■ WHAT THE TASK ASKS: Copy out exactly the stretch of the listing below that begins at the line containing "- Vous trouverez à travers les liens" and ends at the line containing "au sujet de", and copy nothing outside it.

■ DATA TO EXAMINE:
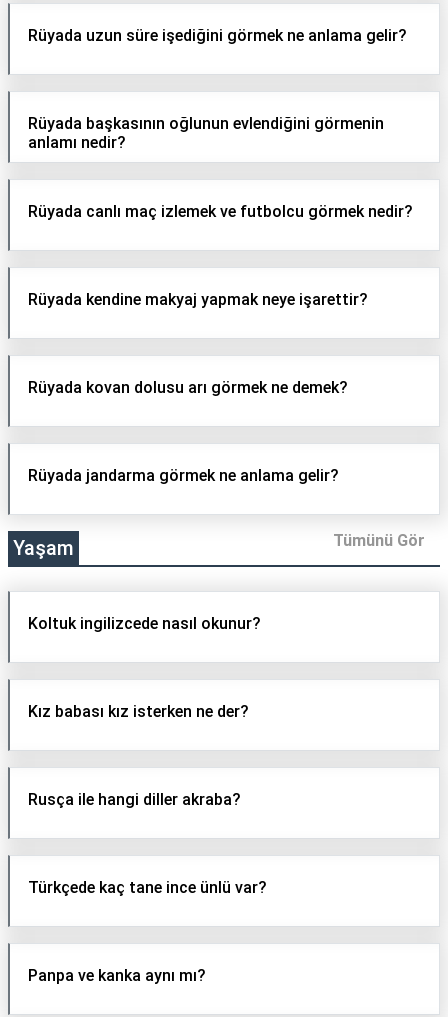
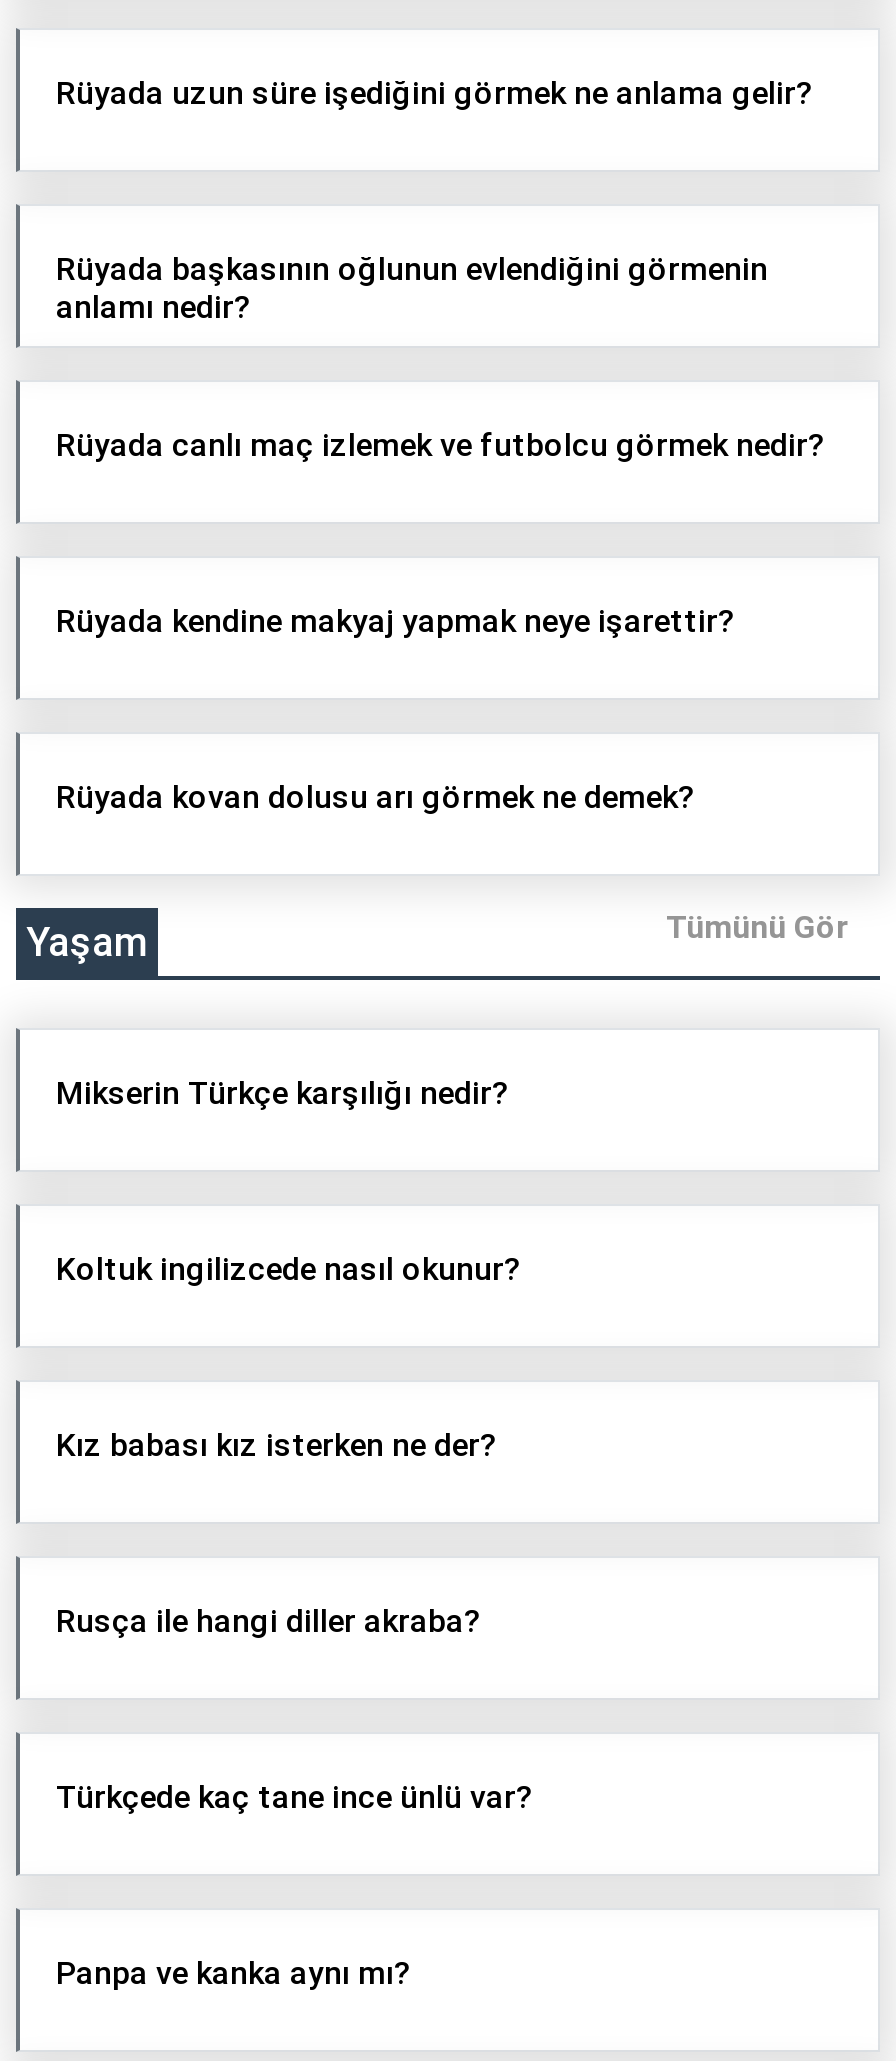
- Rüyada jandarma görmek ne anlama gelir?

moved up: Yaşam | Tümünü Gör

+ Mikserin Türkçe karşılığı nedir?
---
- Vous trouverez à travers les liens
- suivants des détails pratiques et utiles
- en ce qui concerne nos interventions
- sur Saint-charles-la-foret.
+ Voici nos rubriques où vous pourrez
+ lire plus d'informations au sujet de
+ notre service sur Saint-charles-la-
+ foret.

■ ANSWER TO THIS PROBLEM:
- Vous trouverez à travers les liens
- suivants des détails pratiques et utiles
- en ce qui concerne nos interventions
- sur Saint-charles-la-foret.
+ Voici nos rubriques où vous pourrez
+ lire plus d'informations au sujet de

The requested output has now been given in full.